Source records
######

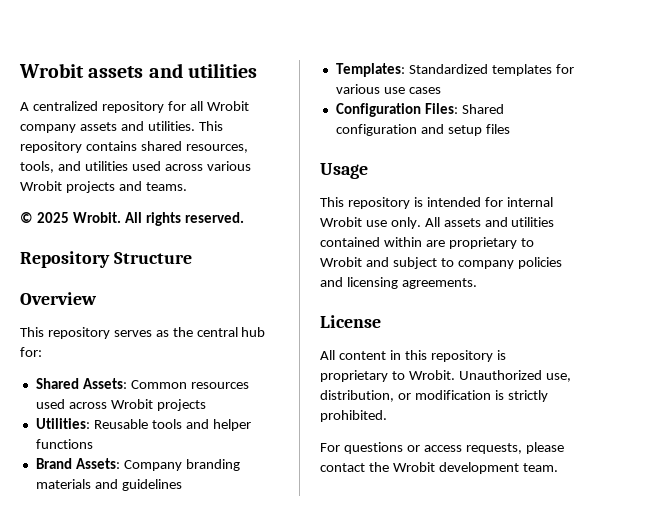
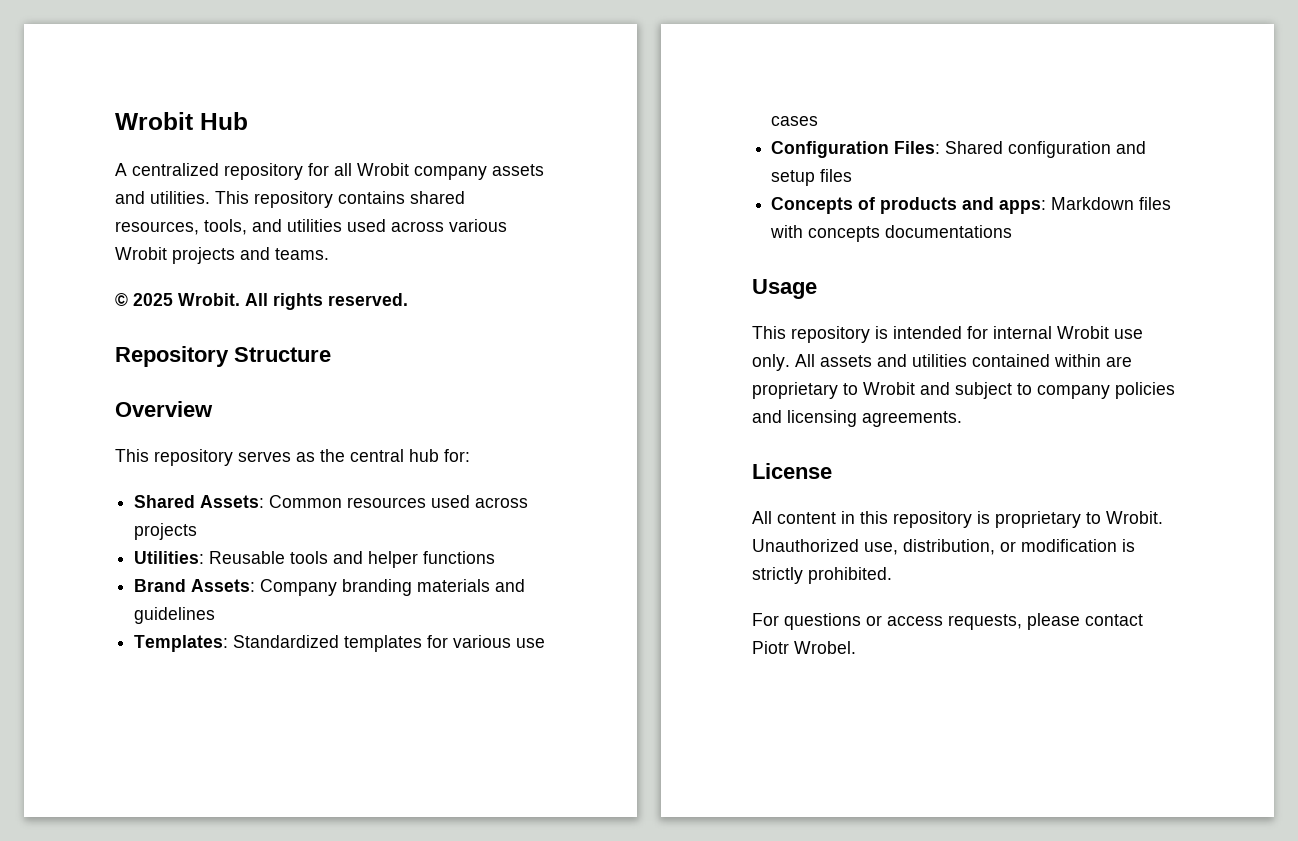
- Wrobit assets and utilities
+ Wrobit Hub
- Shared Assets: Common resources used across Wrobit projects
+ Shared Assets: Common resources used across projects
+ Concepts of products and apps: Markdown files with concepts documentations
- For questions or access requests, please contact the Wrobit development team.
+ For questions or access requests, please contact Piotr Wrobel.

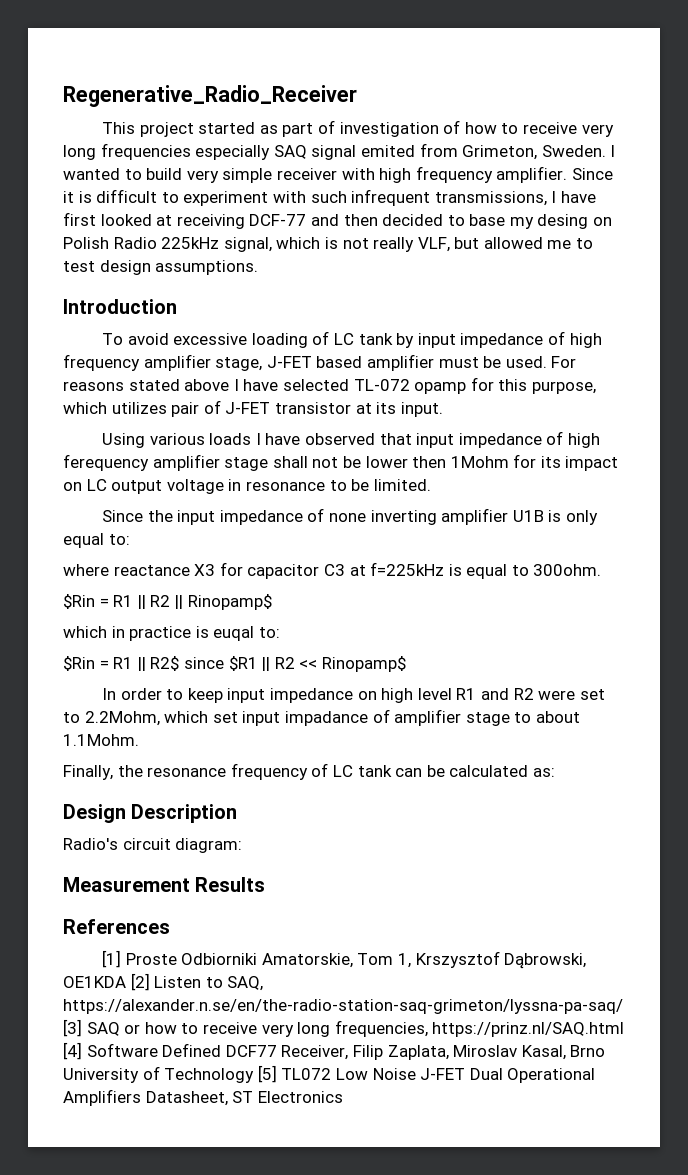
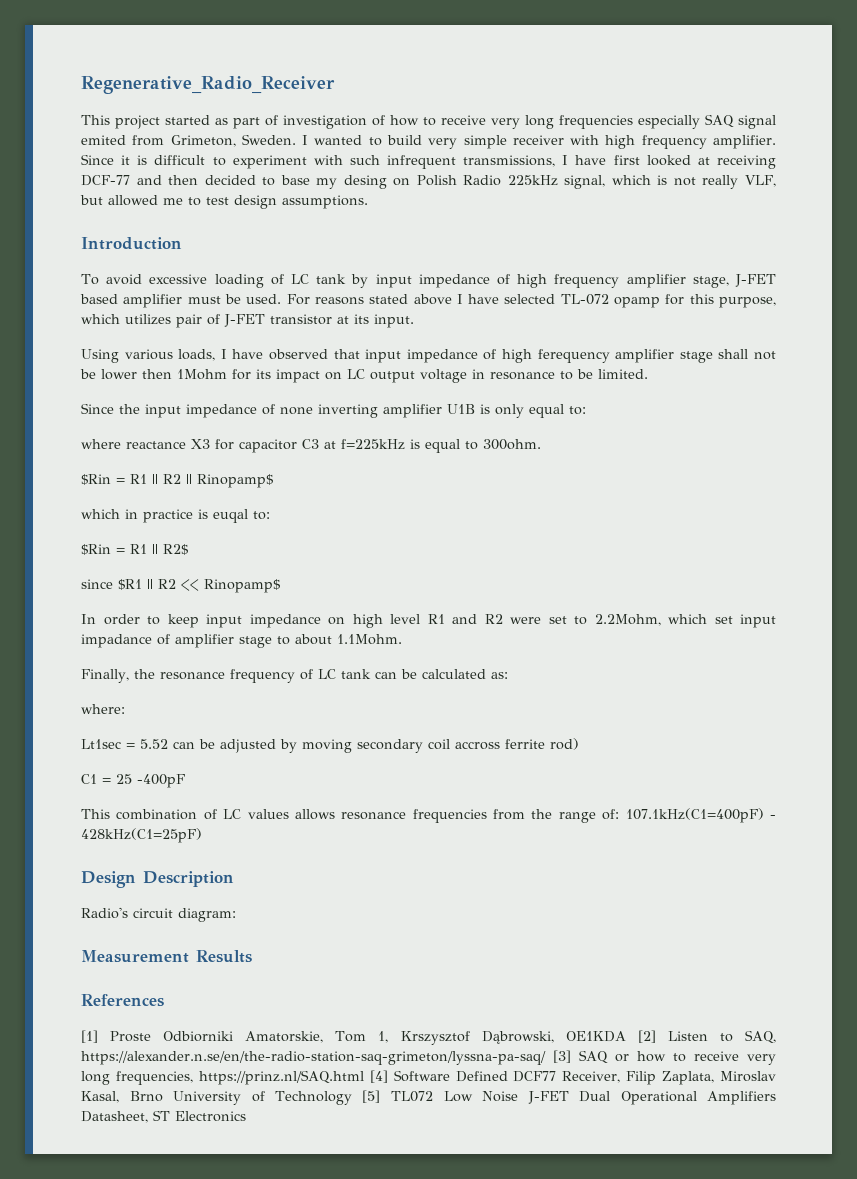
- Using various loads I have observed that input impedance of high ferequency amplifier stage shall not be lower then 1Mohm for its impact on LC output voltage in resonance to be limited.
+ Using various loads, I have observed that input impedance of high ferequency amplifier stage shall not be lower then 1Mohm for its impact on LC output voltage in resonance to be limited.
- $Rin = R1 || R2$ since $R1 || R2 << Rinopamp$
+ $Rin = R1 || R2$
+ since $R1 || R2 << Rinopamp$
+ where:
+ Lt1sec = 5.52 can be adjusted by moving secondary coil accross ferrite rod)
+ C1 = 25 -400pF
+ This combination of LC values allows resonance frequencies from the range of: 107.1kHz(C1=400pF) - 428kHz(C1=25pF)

######

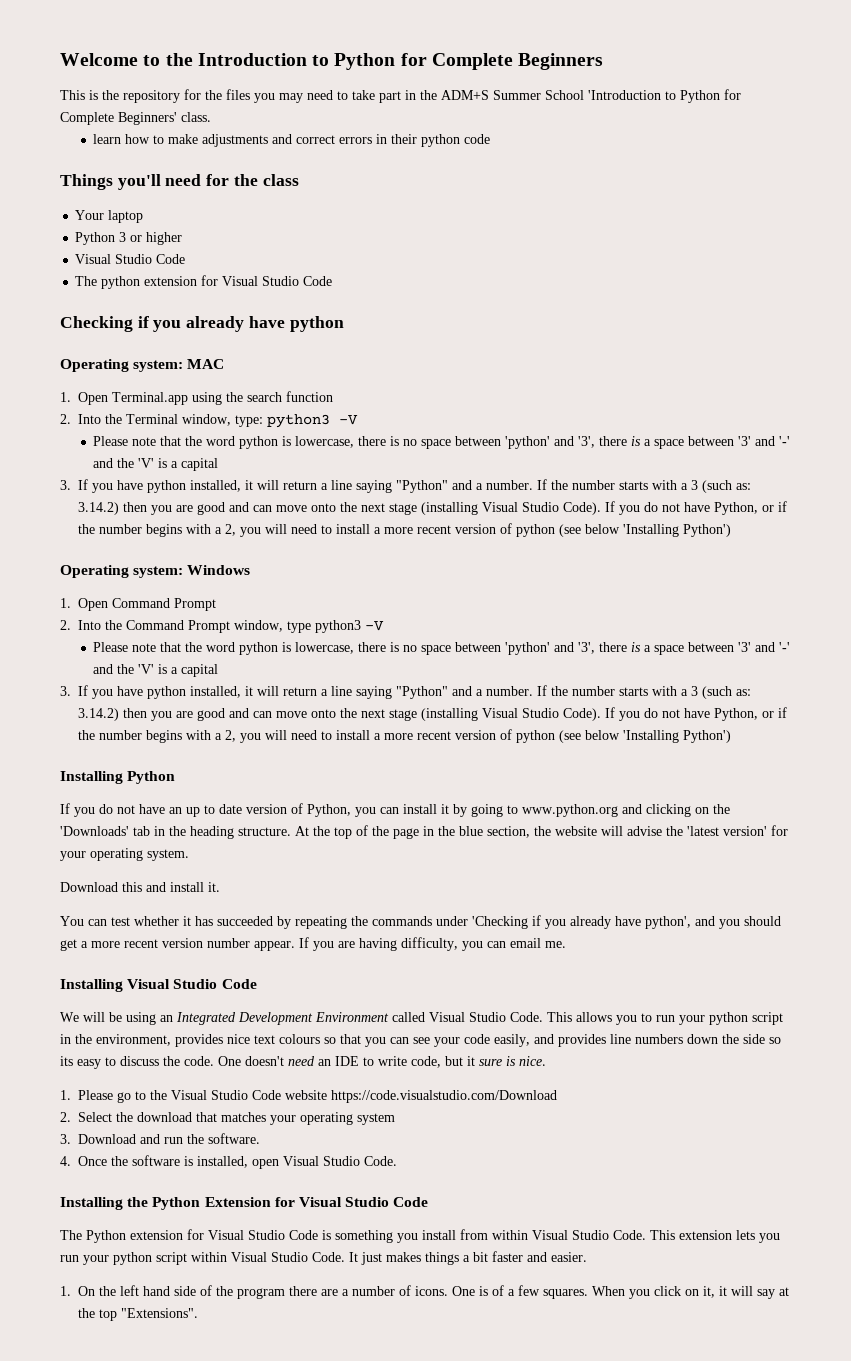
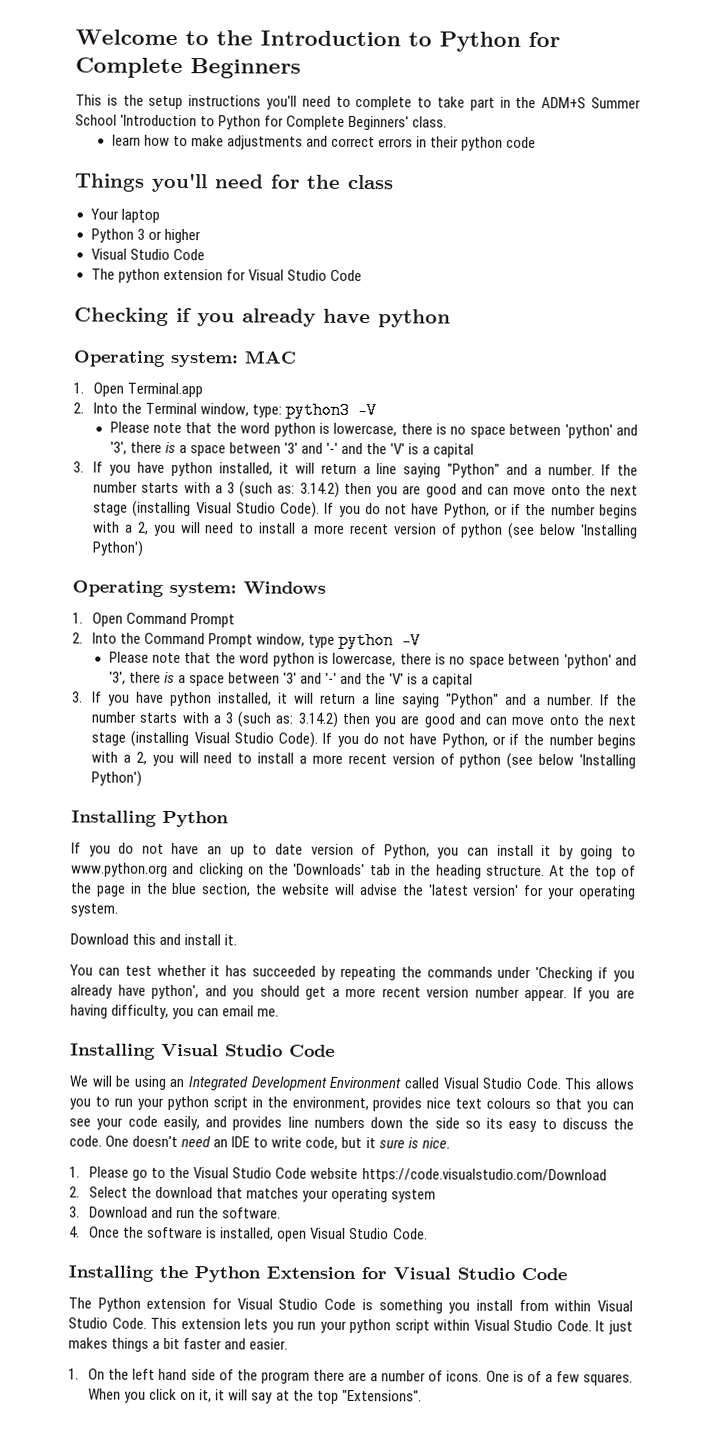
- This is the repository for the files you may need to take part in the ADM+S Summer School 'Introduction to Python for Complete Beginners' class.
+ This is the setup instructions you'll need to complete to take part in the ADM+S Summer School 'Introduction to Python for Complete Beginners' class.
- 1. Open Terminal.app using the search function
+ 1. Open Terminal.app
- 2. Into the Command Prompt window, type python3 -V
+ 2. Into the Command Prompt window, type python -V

######

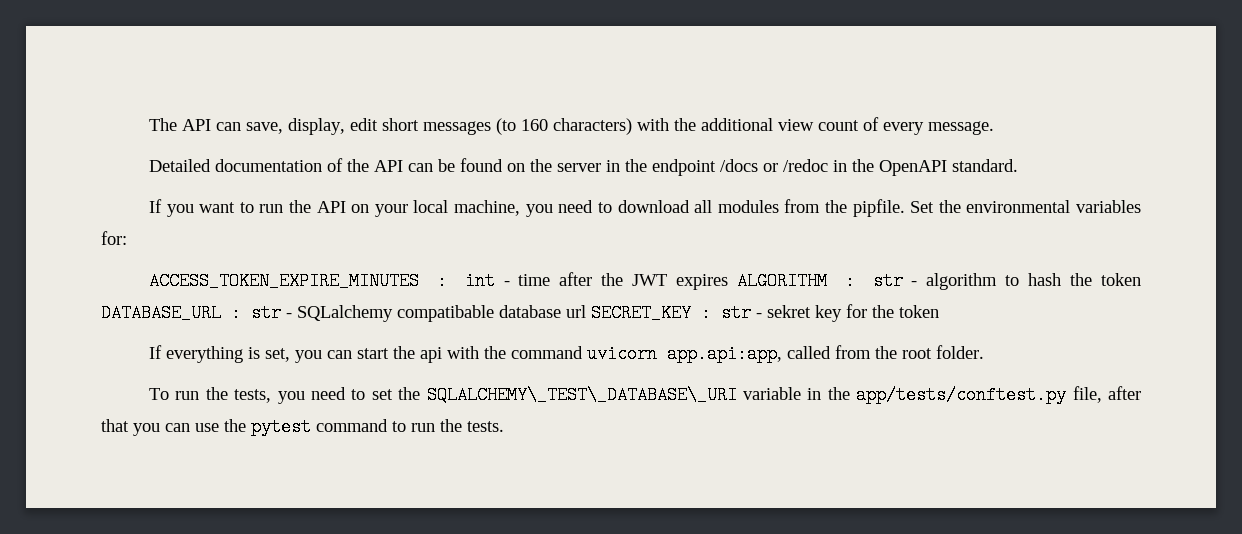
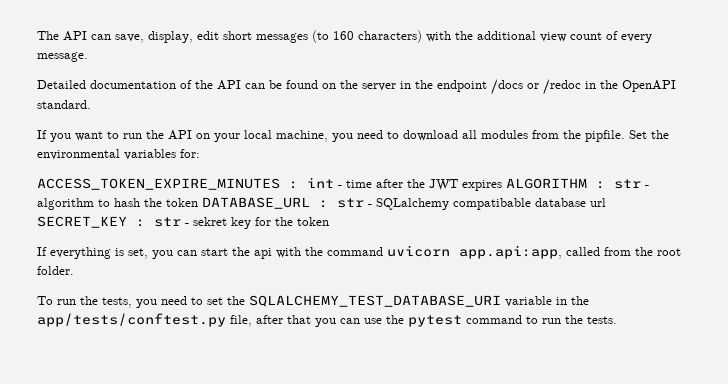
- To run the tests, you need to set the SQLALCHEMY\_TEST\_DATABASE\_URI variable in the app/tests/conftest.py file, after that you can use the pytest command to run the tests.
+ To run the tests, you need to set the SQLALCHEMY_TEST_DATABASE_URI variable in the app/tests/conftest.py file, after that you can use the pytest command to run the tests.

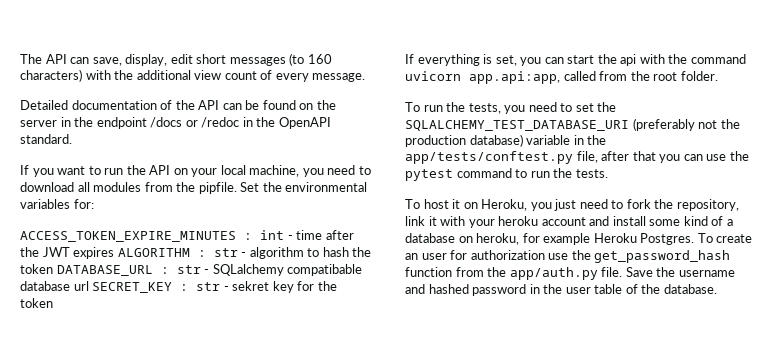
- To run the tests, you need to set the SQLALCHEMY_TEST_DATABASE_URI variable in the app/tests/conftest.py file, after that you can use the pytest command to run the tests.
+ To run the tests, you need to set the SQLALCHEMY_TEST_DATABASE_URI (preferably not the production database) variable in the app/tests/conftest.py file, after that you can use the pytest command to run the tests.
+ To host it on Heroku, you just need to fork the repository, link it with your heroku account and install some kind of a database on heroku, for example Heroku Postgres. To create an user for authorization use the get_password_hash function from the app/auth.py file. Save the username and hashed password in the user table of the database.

######

*Task*: Print the lines above from the one with "- 1. Open Terminal.app" through the one with "type python -V", both included, exactly as written and nothing more.

*Solved problem*:
- 1. Open Terminal.app using the search function
+ 1. Open Terminal.app
- 2. Into the Command Prompt window, type python3 -V
+ 2. Into the Command Prompt window, type python -V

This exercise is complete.